In-Plane Birefringence in Bulk, Few-Layer to Monolayer CrSBr Crystals: A First-Principles Investigation

Anisotropic materials that exhibit large birefringence in the mid-infrared (mid-IR) spectral range, particularly those that exhibit large in-plane birefringence, are of considerable interest for optical devices (e.g., waveplates and polarizers), yet the availability of such materials is limited in the infrared (IR) spectral range. Theoretical exploration is thus keenly sought to both identify layered 2D and bulk materials with large birefringence and to better understand the mechanisms underlying the response. In this work, we investigate anisotropic CrSBr by first-principles calculations, where following validation of our computational methods by analysis of the optical absorption and of Raman and infrared spectra, we predict giant birefringence values, with Δn exceeding 5 in the near-IR and over 2 in the mid-IR in layered semiconductor bulk CrSBr, the highest, to our knowledge, reported to date.
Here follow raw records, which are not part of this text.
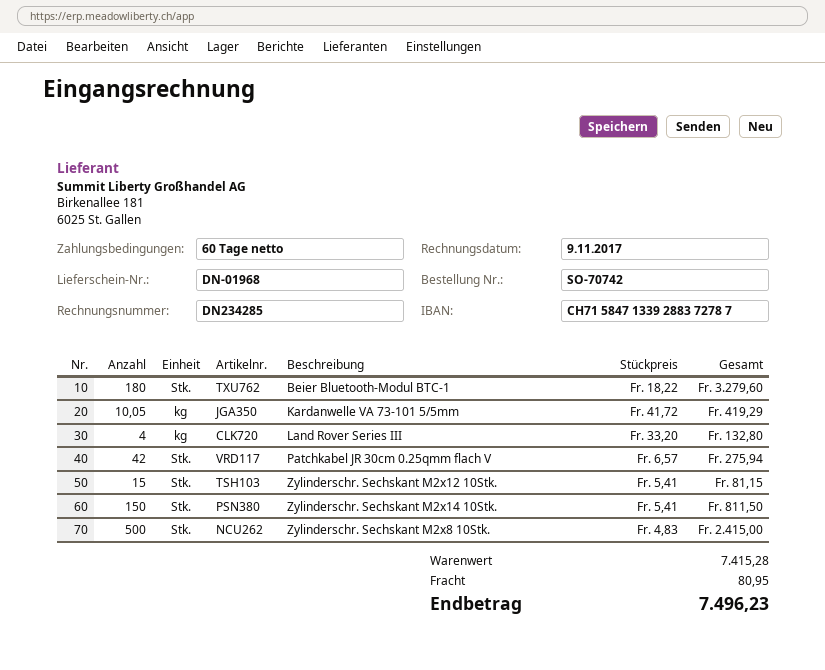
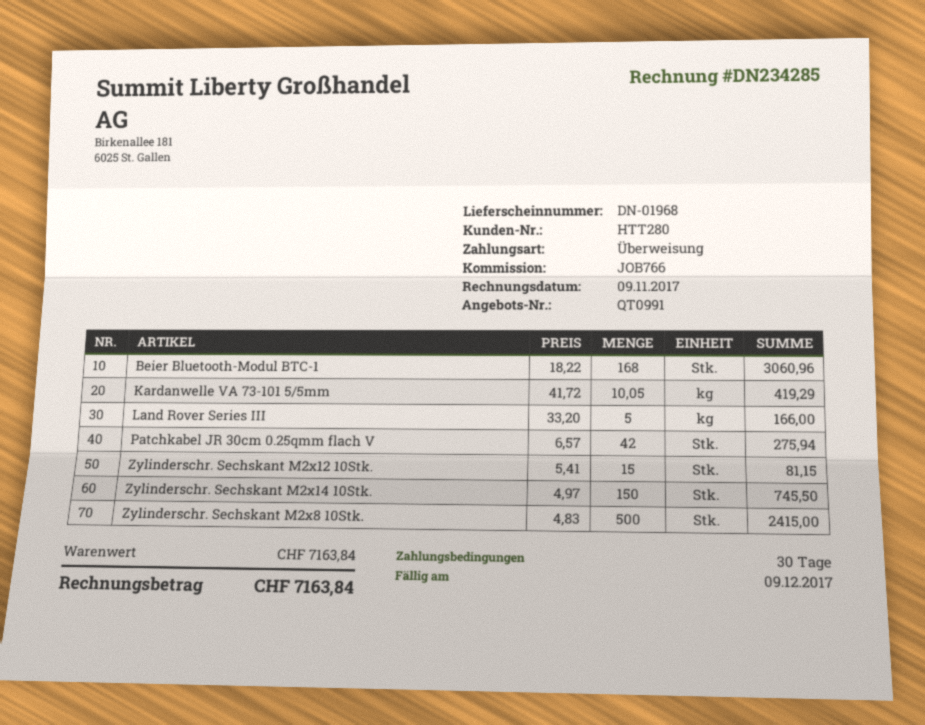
payment terms: 60 days -> 30 days
Beier Bluetooth-Modul BTC-1: 180 x 18.22 = 3279.60 -> 168 x 18.22 = 3060.96
Land Rover Series III: 4 x 33.20 = 132.80 -> 5 x 33.20 = 166.00
Zylinderschr. Sechskant M2x14 10Stk.: 150 x 5.41 = 811.50 -> 150 x 4.97 = 745.50
subtotal: 7415.28 -> 7163.84
shipping: 80.95 -> none
total: 7496.23 -> 7163.84

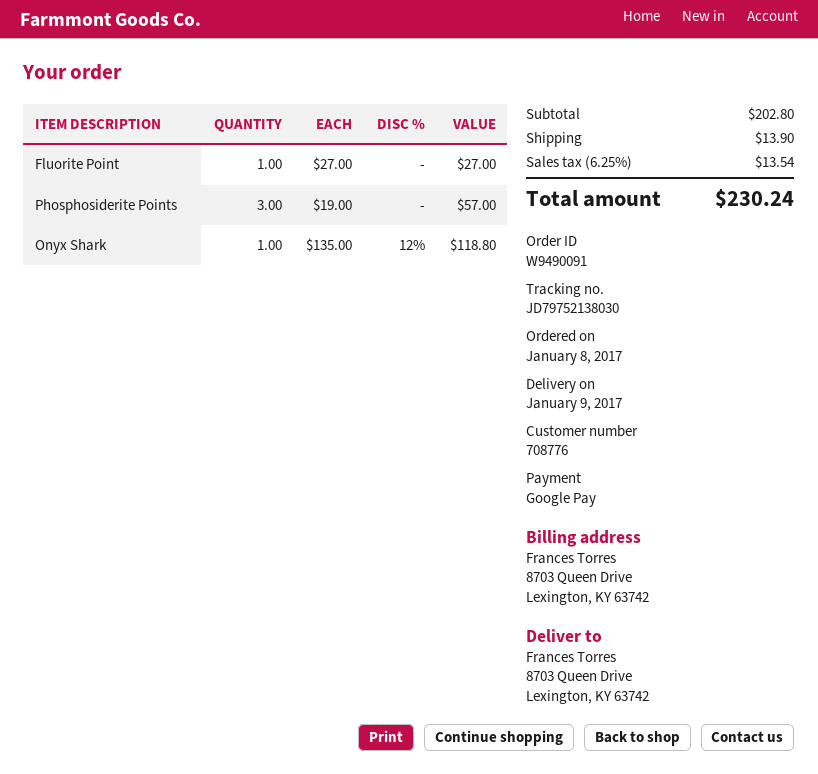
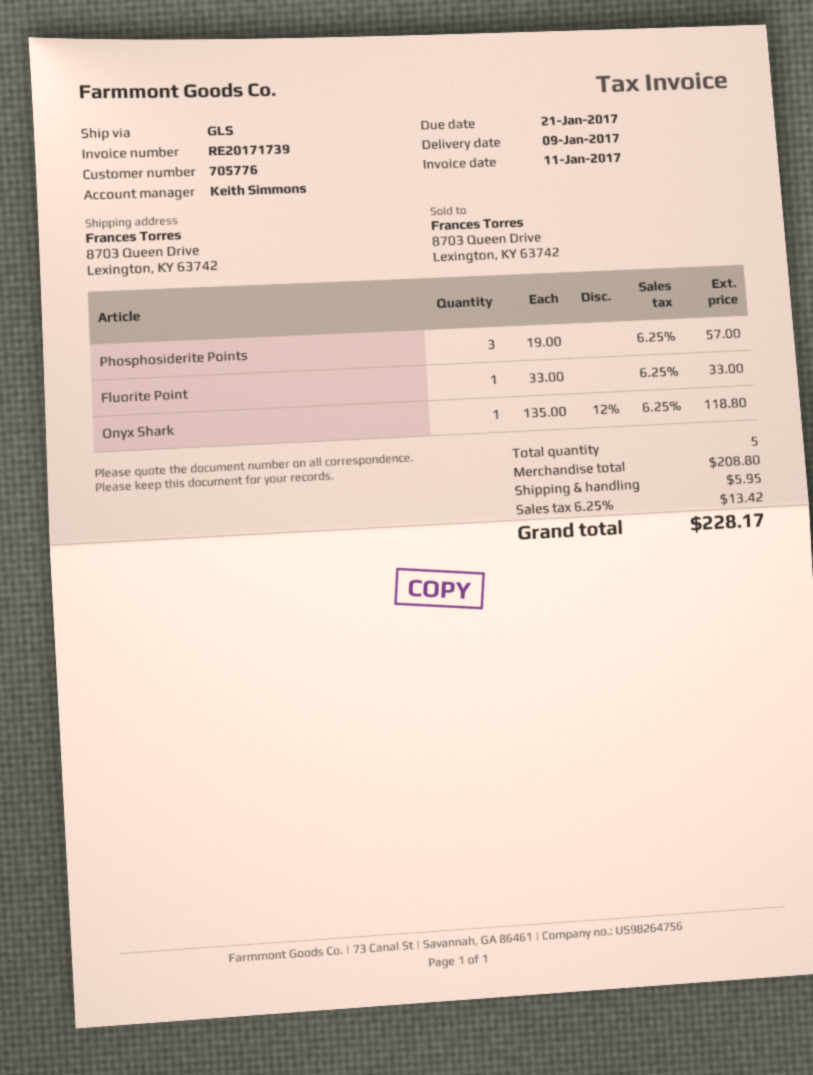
customer number: 708776 -> 705776
Fluorite Point: 1 x 27.00 = 27.00 -> 1 x 33.00 = 33.00
subtotal: 202.80 -> 208.80
shipping: 13.90 -> 5.95
tax: 6.25% = 13.54 -> 6.25% = 13.42
total: 230.24 -> 228.17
We employed the structure of our CrSBr grown crystalline material as the starting structure for optimization. Thorough analyses of the electronic structure reveal the origin of the birefringence. The in-plane giant birefringence persists in the ultrathin monolayer (<1 nm thickness), still covering a broad portion of the IR spectral range. Our results, predicting a very large birefringence in CrSBr, may offer a promising material solution for optical devices in the mid-IR.